*Problem description:* Skip the pictures. Quote every line below, exactly, from the one with "total: 3268.02 -> 3222.73" through the final line.
↓
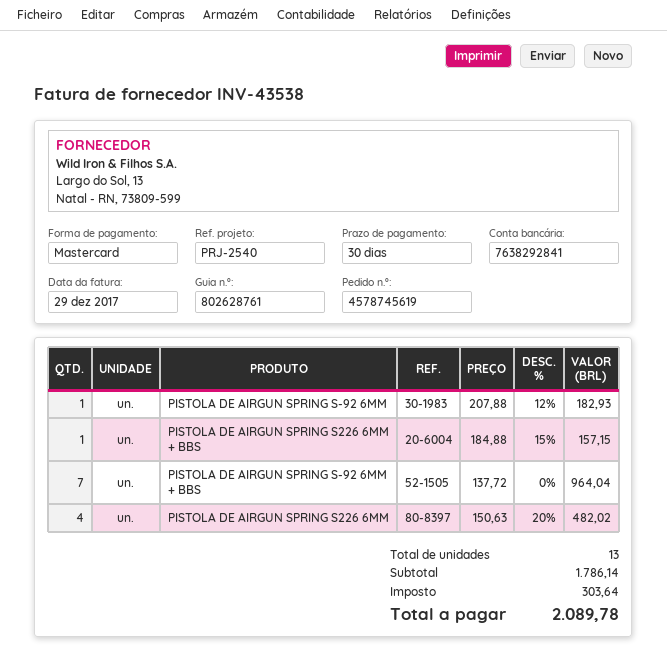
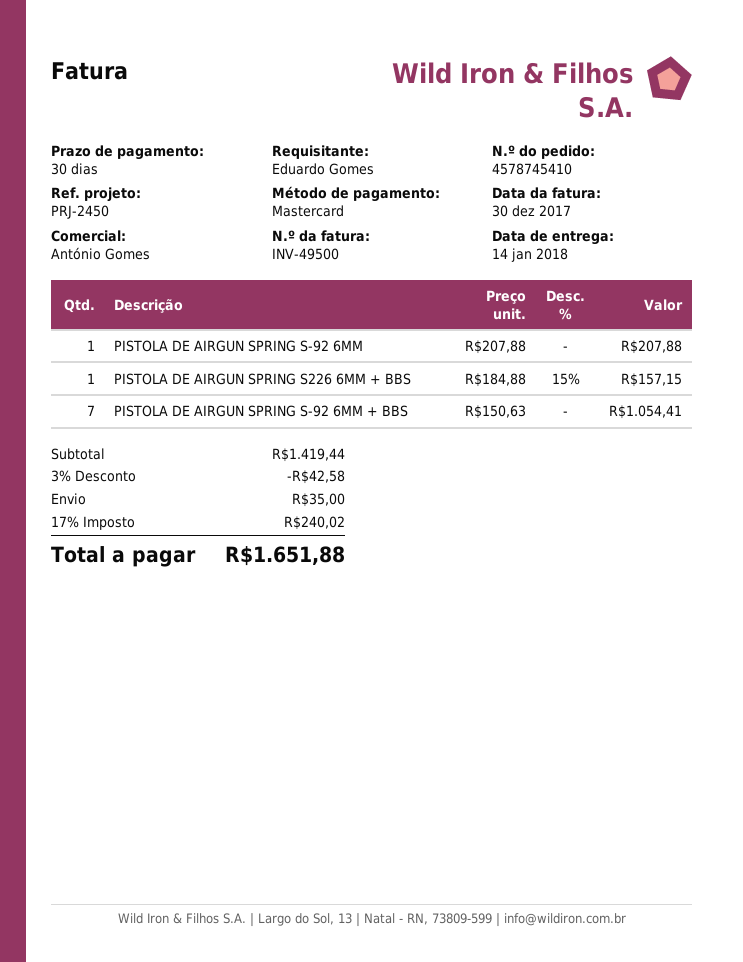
order number: 4578745619 -> 4578745410
invoice number: INV-43538 -> INV-49500
invoice date: 2017-12-29 -> 2017-12-30
reference: PRJ-2540 -> PRJ-2450
PISTOLA DE AIRGUN SPRING S-92 6MM: 1 x 207.88 - 12% = 182.93 -> 1 x 207.88 = 207.88
PISTOLA DE AIRGUN SPRING S-92 6MM + BBS: 7 x 137.72 = 964.04 -> 7 x 150.63 = 1054.41
PISTOLA DE AIRGUN SPRING S226 6MM: 4 x 150.63 - 20% = 482.02 -> none
subtotal: 1786.14 -> 1419.44
discount: none -> 3% = 42.58
shipping: none -> 35.00
tax: 303.64 -> 240.02
total: 2089.78 -> 1651.88

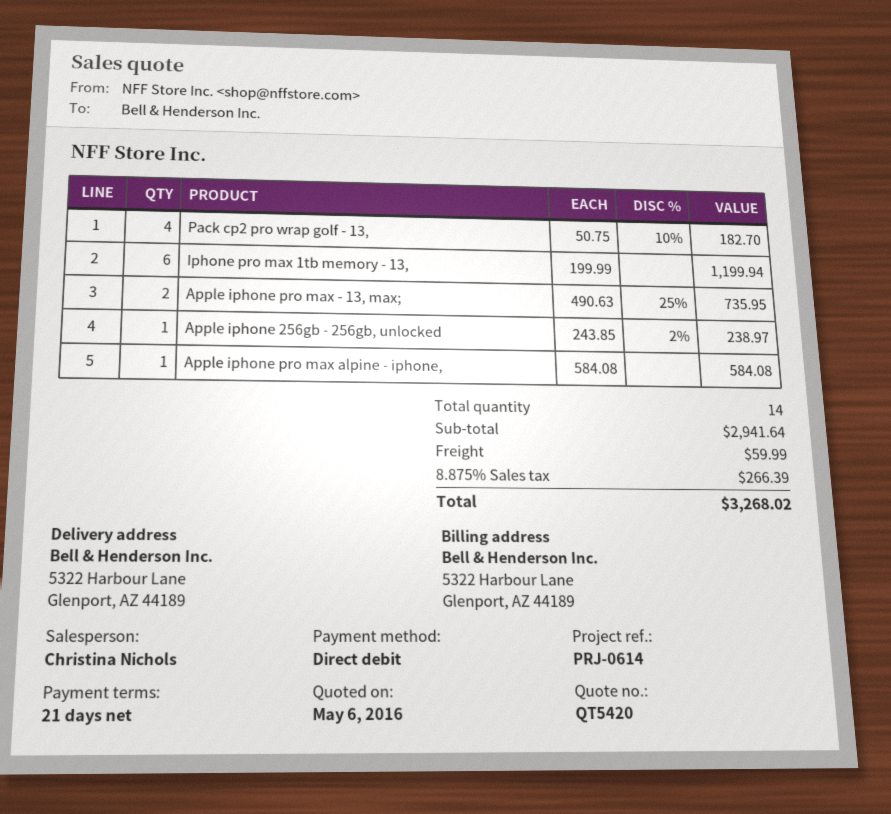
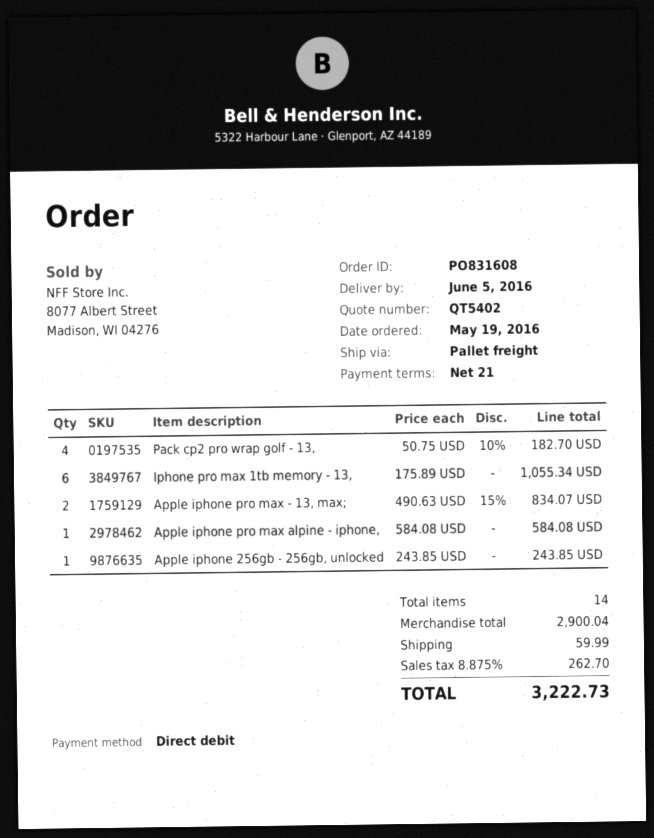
quote number: QT5420 -> QT5402
Iphone pro max 1tb memory - 13,: 6 x 199.99 = 1199.94 -> 6 x 175.89 = 1055.34
Apple iphone pro max - 13, max;: 2 x 490.63 - 25% = 735.95 -> 2 x 490.63 - 15% = 834.07
Apple iphone 256gb - 256gb, unlocked: 1 x 243.85 - 2% = 238.97 -> 1 x 243.85 = 243.85
subtotal: 2941.64 -> 2900.04
tax: 8.875% = 266.39 -> 8.875% = 262.70
total: 3268.02 -> 3222.73

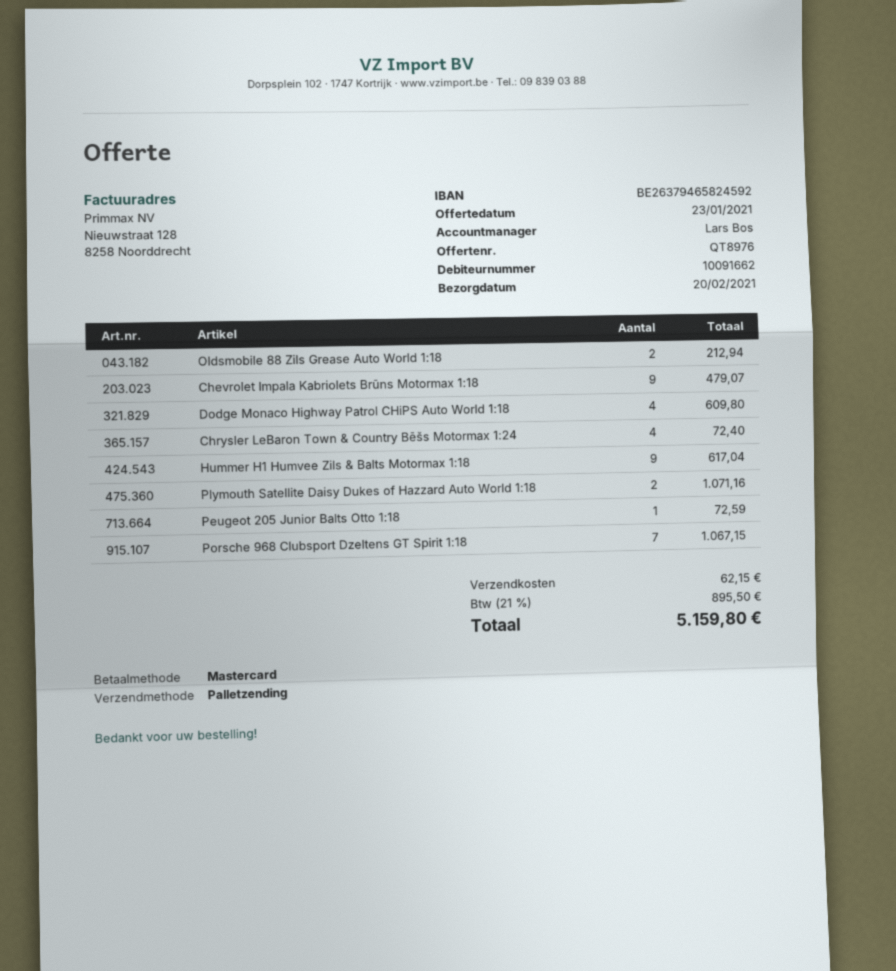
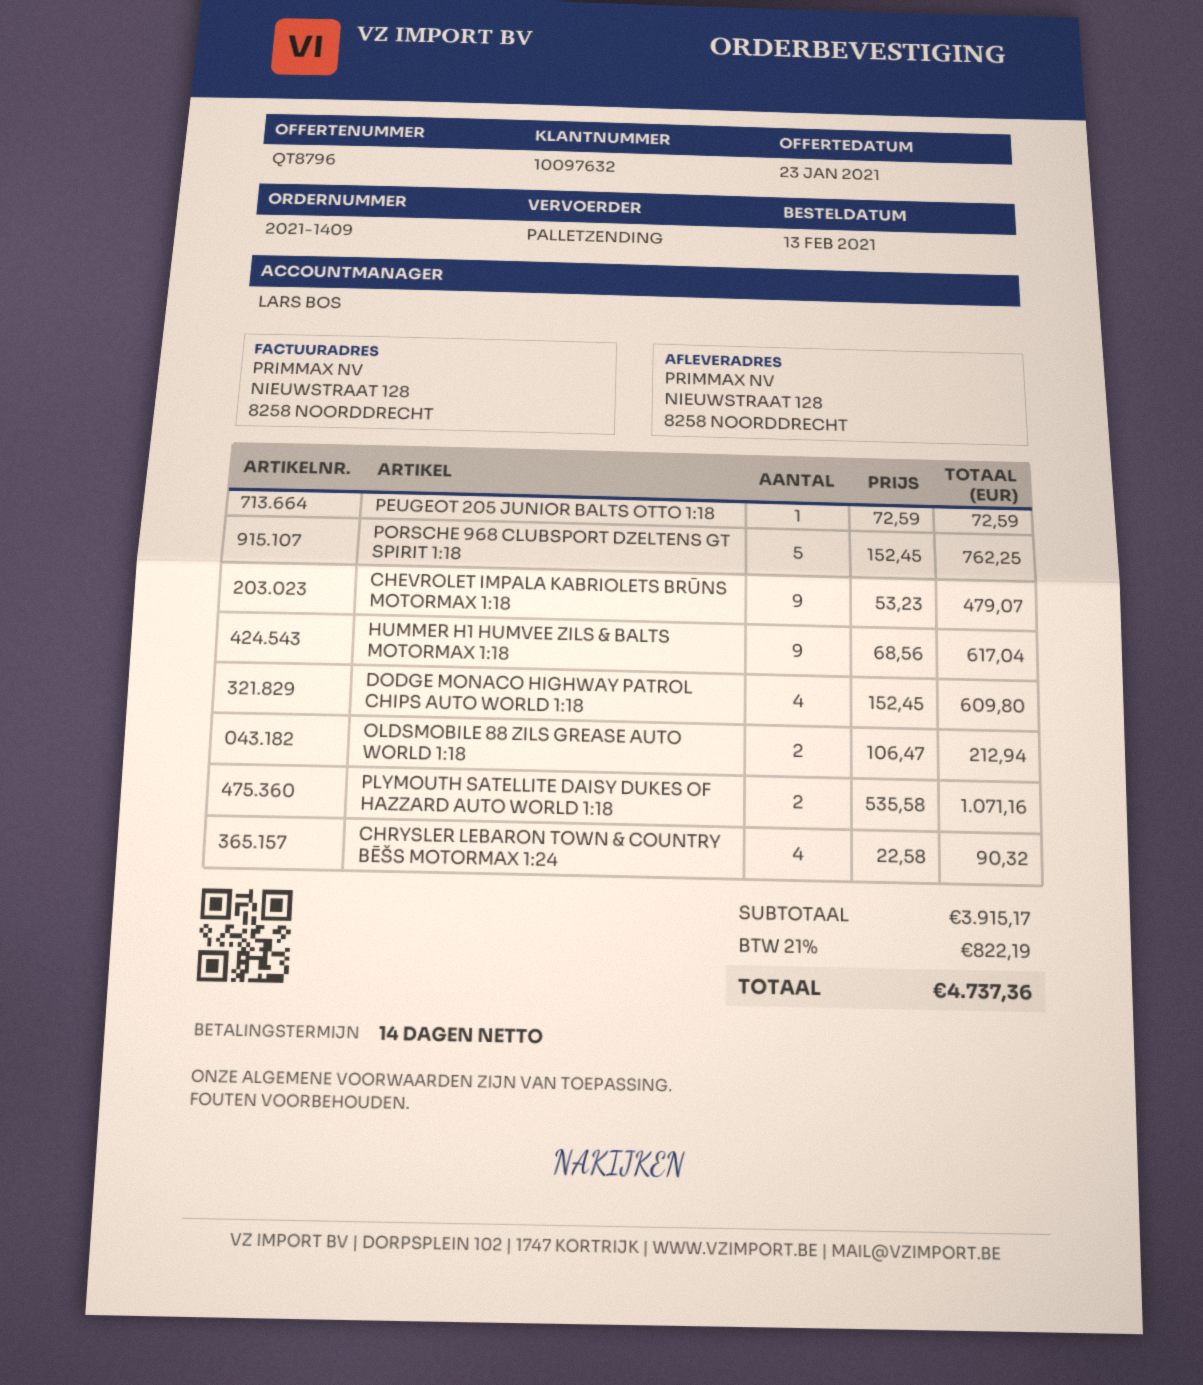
quote number: QT8976 -> QT8796
customer number: 10091662 -> 10097632
Chrysler LeBaron Town & Country Bēšs Motormax 1:24: 4 for 72.40 -> 4 for 90.32
Porsche 968 Clubsport Dzeltens GT Spirit 1:18: 7 for 1067.15 -> 5 for 762.25
shipping: 62.15 -> none
tax: 21% = 895.50 -> 21% = 822.19
total: 5159.80 -> 4737.36

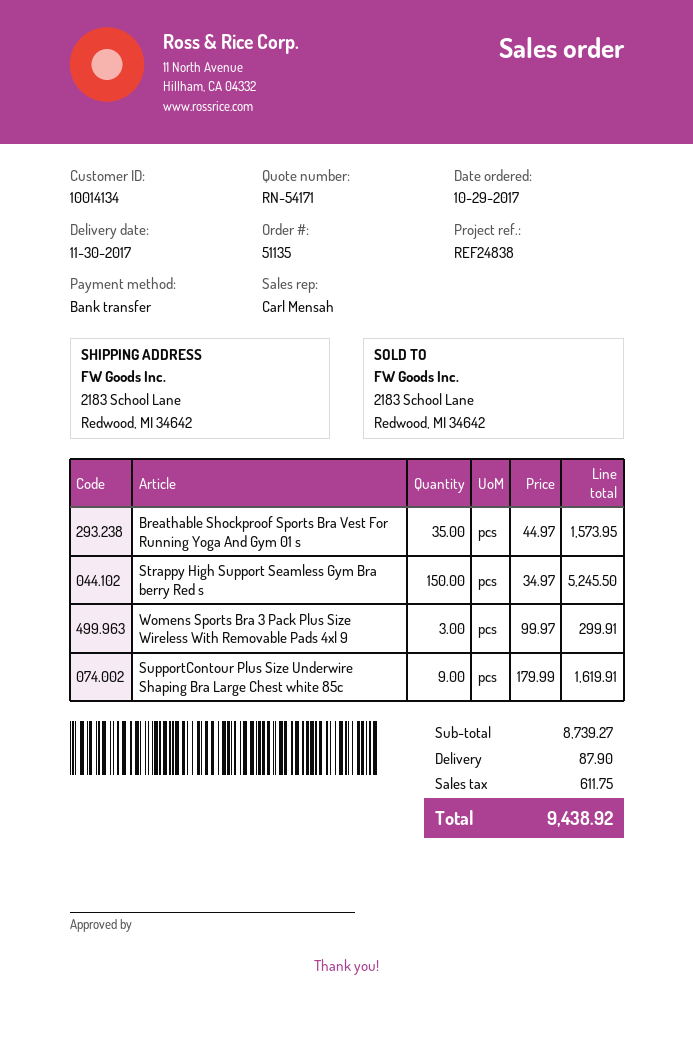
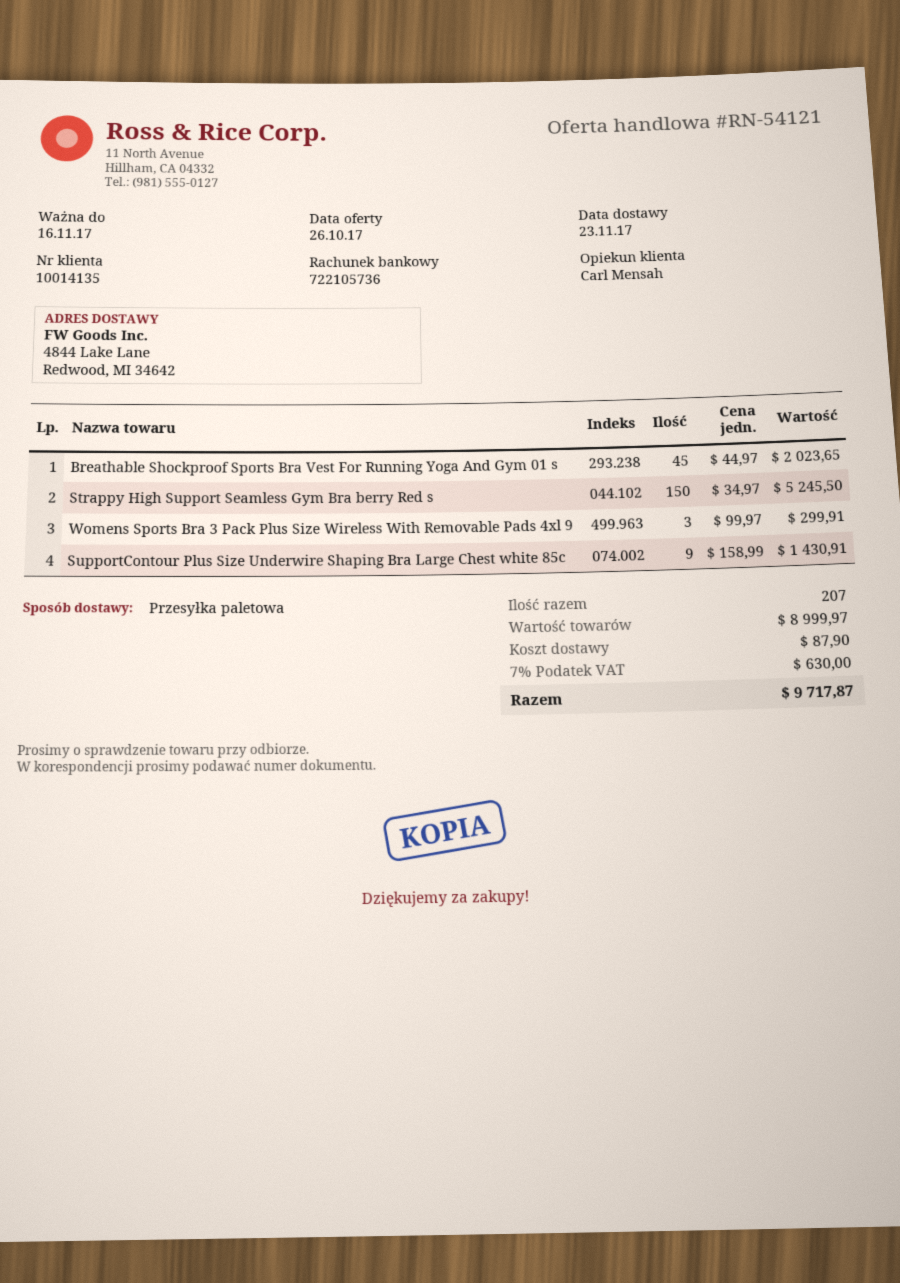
quote number: RN-54171 -> RN-54121
delivery date: 2017-11-30 -> 2017-11-23
customer number: 10014134 -> 10014135
ship to: 2183 School Lane, Redwood, MI 34642 -> 4844 Lake Lane, Redwood, MI 34642
Breathable Shockproof Sports Bra Vest For Running Yoga And Gym 01 s: 35 x 44.97 = 1573.95 -> 45 x 44.97 = 2023.65
SupportContour Plus Size Underwire Shaping Bra Large Chest white 85c: 9 x 179.99 = 1619.91 -> 9 x 158.99 = 1430.91
subtotal: 8739.27 -> 8999.97
tax: 611.75 -> 630.00
total: 9438.92 -> 9717.87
↑
*Solution to this exercise:*
total: 3268.02 -> 3222.73

quote number: QT8976 -> QT8796
customer number: 10091662 -> 10097632
Chrysler LeBaron Town & Country Bēšs Motormax 1:24: 4 for 72.40 -> 4 for 90.32
Porsche 968 Clubsport Dzeltens GT Spirit 1:18: 7 for 1067.15 -> 5 for 762.25
shipping: 62.15 -> none
tax: 21% = 895.50 -> 21% = 822.19
total: 5159.80 -> 4737.36

quote number: RN-54171 -> RN-54121
delivery date: 2017-11-30 -> 2017-11-23
customer number: 10014134 -> 10014135
ship to: 2183 School Lane, Redwood, MI 34642 -> 4844 Lake Lane, Redwood, MI 34642
Breathable Shockproof Sports Bra Vest For Running Yoga And Gym 01 s: 35 x 44.97 = 1573.95 -> 45 x 44.97 = 2023.65
SupportContour Plus Size Underwire Shaping Bra Large Chest white 85c: 9 x 179.99 = 1619.91 -> 9 x 158.99 = 1430.91
subtotal: 8739.27 -> 8999.97
tax: 611.75 -> 630.00
total: 9438.92 -> 9717.87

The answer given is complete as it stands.